More Aboriginal and Torres Strait Islander writers are being published than ever before. Walking in the footsteps of storytellers past and present, some First Nations writers are even pursuing writing as a career.
Through a sector-wide approach, and growing readership, the future of Australian literature and publishing is destined to be even more blak.

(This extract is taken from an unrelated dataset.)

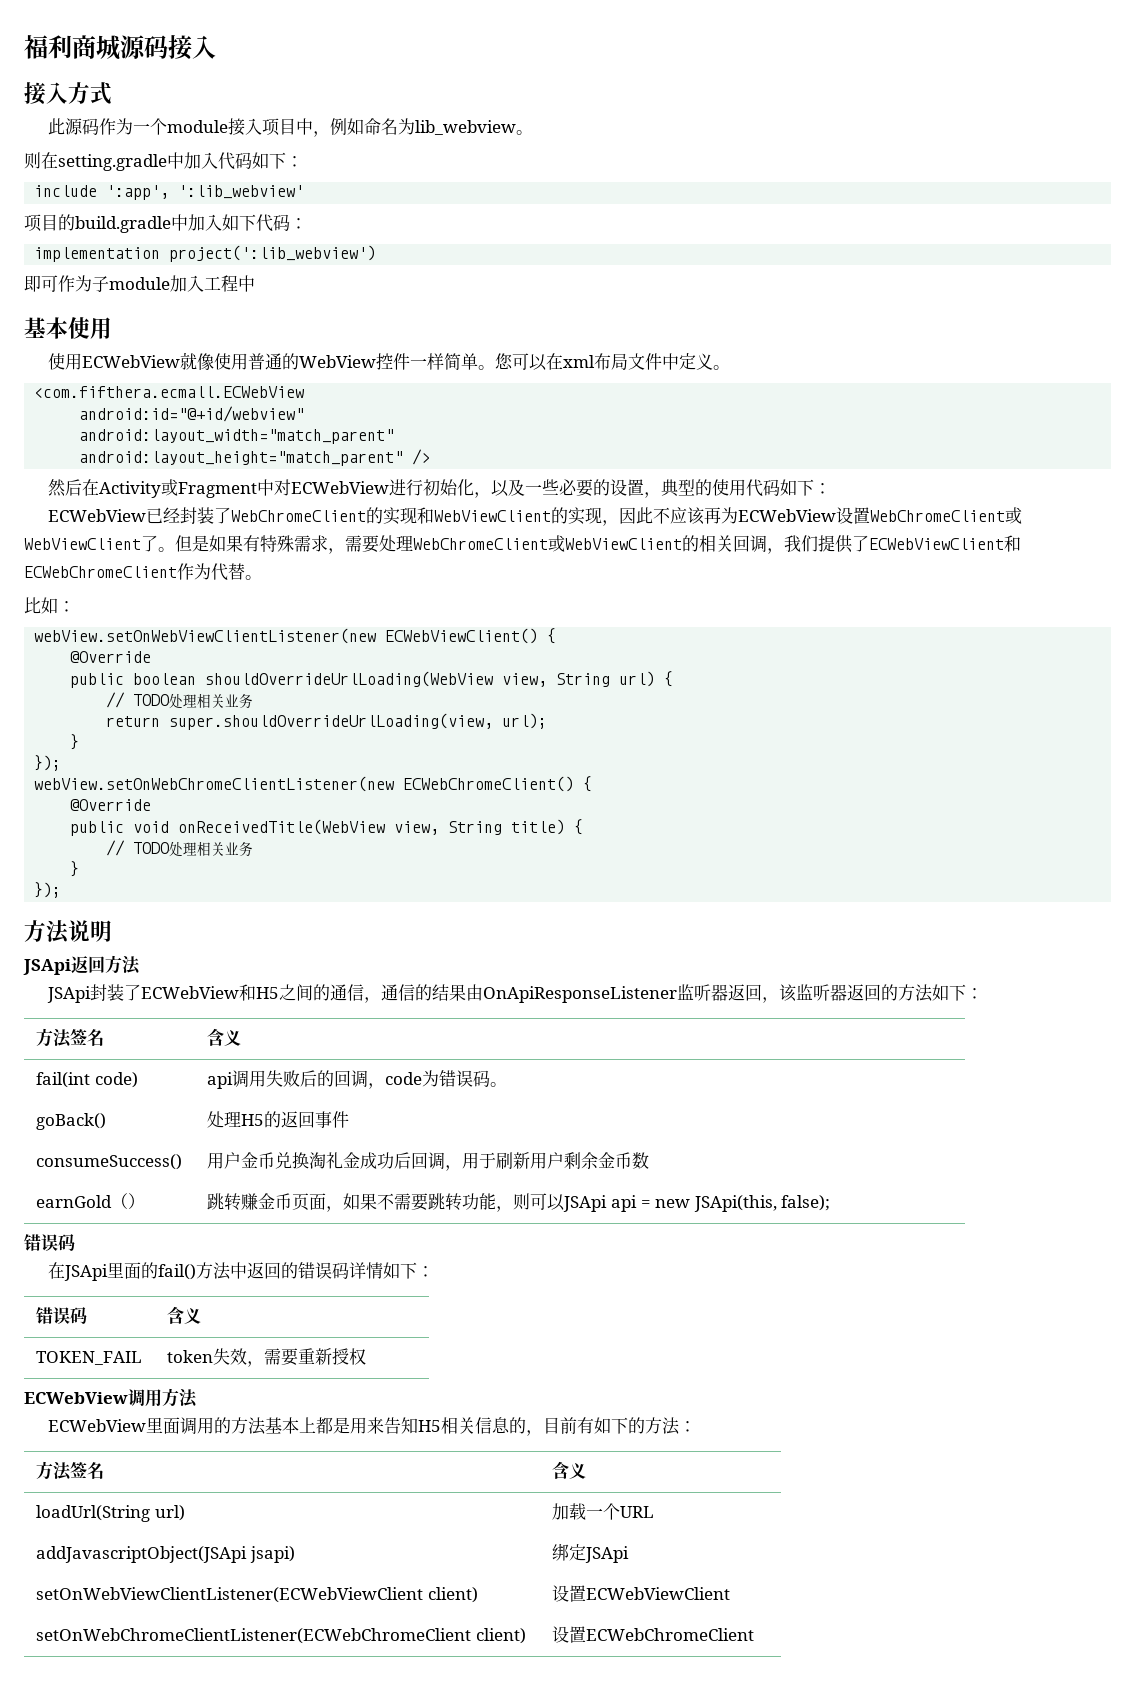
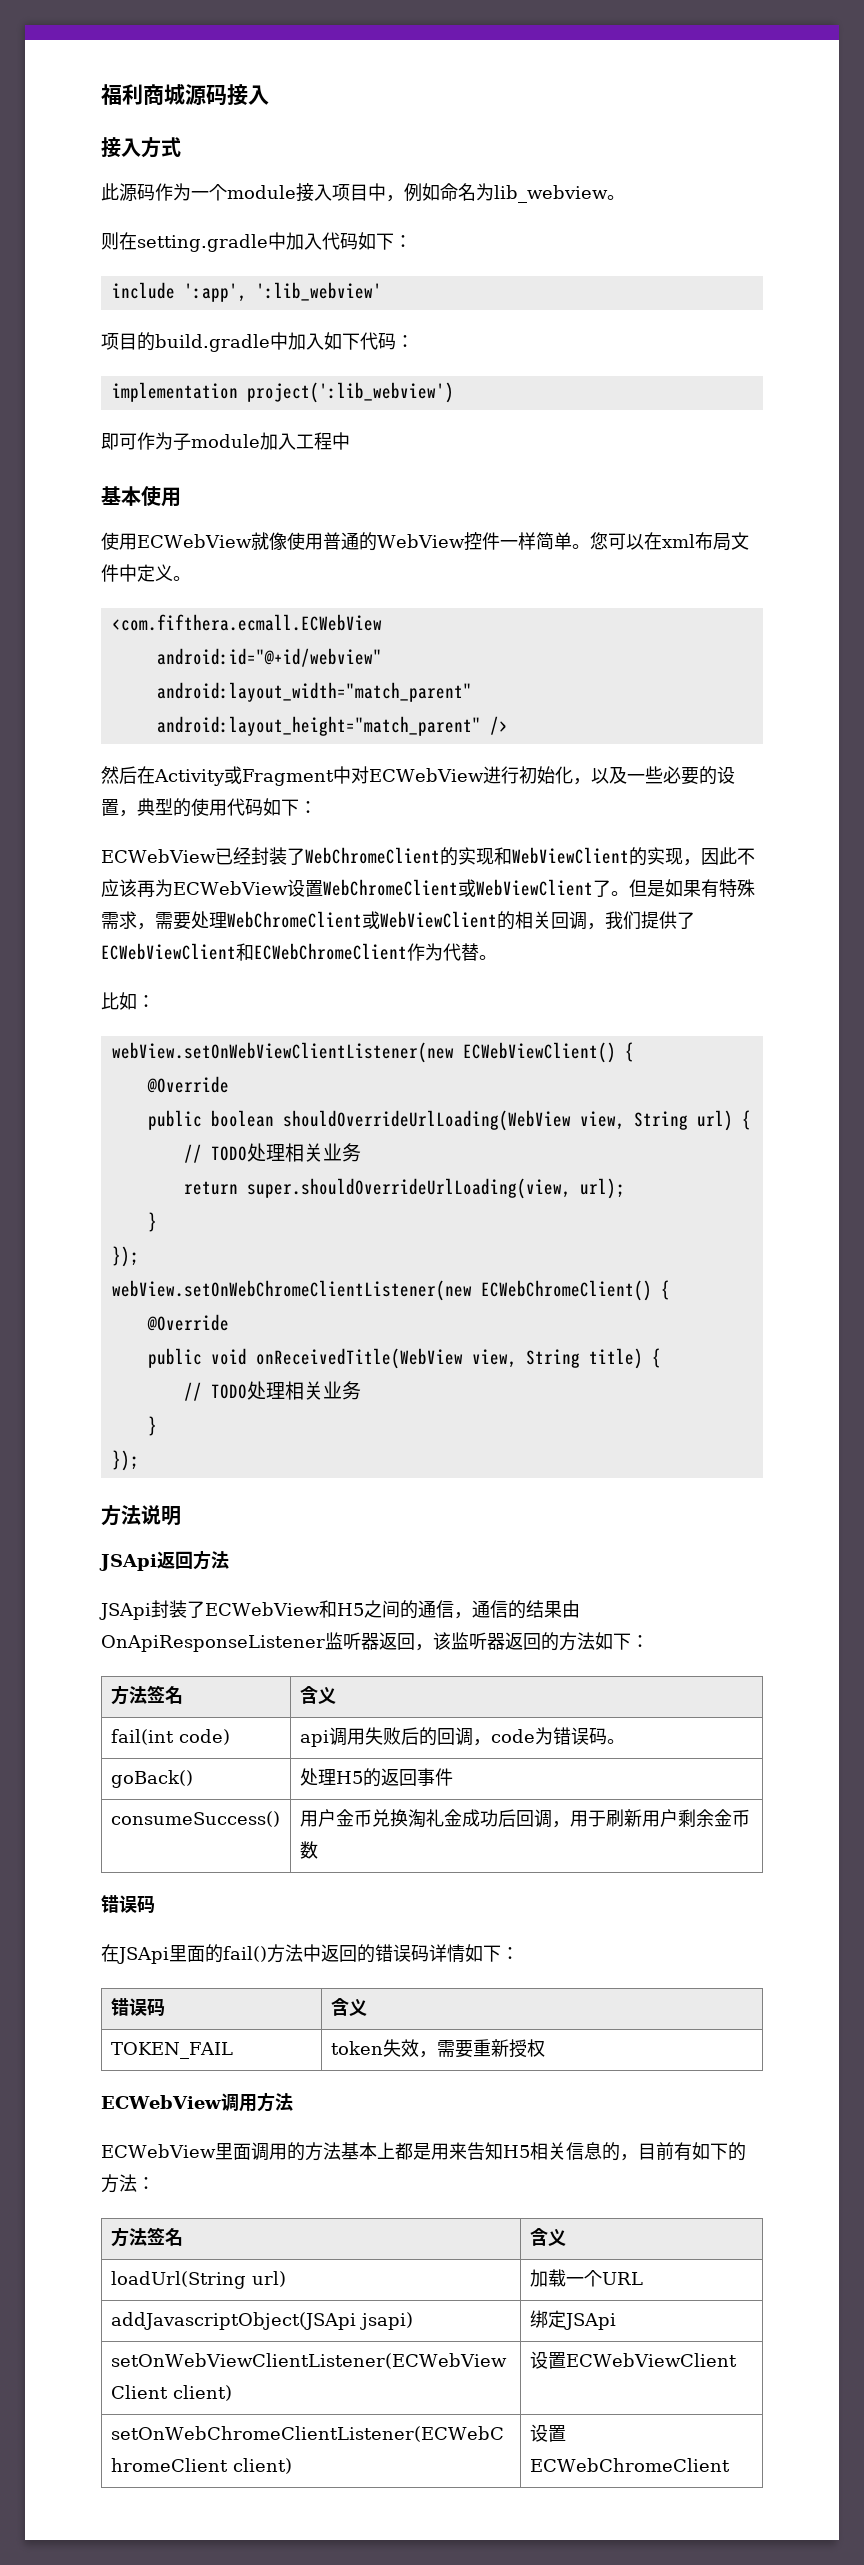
[36,1193,146,1209] [207,1193,831,1212] // earnGold（） | 跳转赚金币页面，如果不需要跳转功能，则可以JSApi api = new JSApi(this, false); -> (318, 1850) none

Firstly, I should explain why I’ve used the term blak. Blak is sometimes used by Aboriginal and Torres Strait Islander organisations and people to reclaim identity language and re-assert power. It was first used by Destiny Deacon in her 1991 exhibition Blak lik mi. And it features in the title of the annual Blak & Bright literary festival, which showcases First Nations writers and literature.
Blak words, white paper
On the continent now known as Australia, First Peoples have been writing since the frontier wars. Attempting to appeal to the humanity of colonisers and settlers through letters, these early works documented injustices and often put forward solutions.
The first Aboriginal-authored book was written by Ngarrindjeri inventor and writer David Unaipon in 1929. The second, by Noonuccal writer/poet Oodgeroo Noonuccal, was published in 1964 under the name Kath Walker. Publication of First Peoples’ authored novels, poetry and autobiographies gradually increased. By the 21st century, Aboriginal and Torres Strait Islander writers, storytellers, journalists and academics had expanded into every medium and every genre.
Who wants blak books?
In addition to creative expression, First Peoples often use writing as a form of resistance, truth-telling or assertion of agency. These works create change in a non-threatening manner; allowing readers’ to reflect on biased worldviews within settler-colonial societies.
Readership of First Nations works is not an issue. In the Australia Council for the Arts and Macquarie University’s Reading the reader: a survey of Australian reading habits, 63% believe that books authored by Aboriginal and Torres Strait Islander writers are important (only 6% viewed these books as unimportant).
Social determinants of writing
Everyone needs access to education, health & wellbeing services, stable housing, nutritional foods, and a source of income. Beyond these basic rights, everyone deserves access to specific education and supports to pursue personal and career choices.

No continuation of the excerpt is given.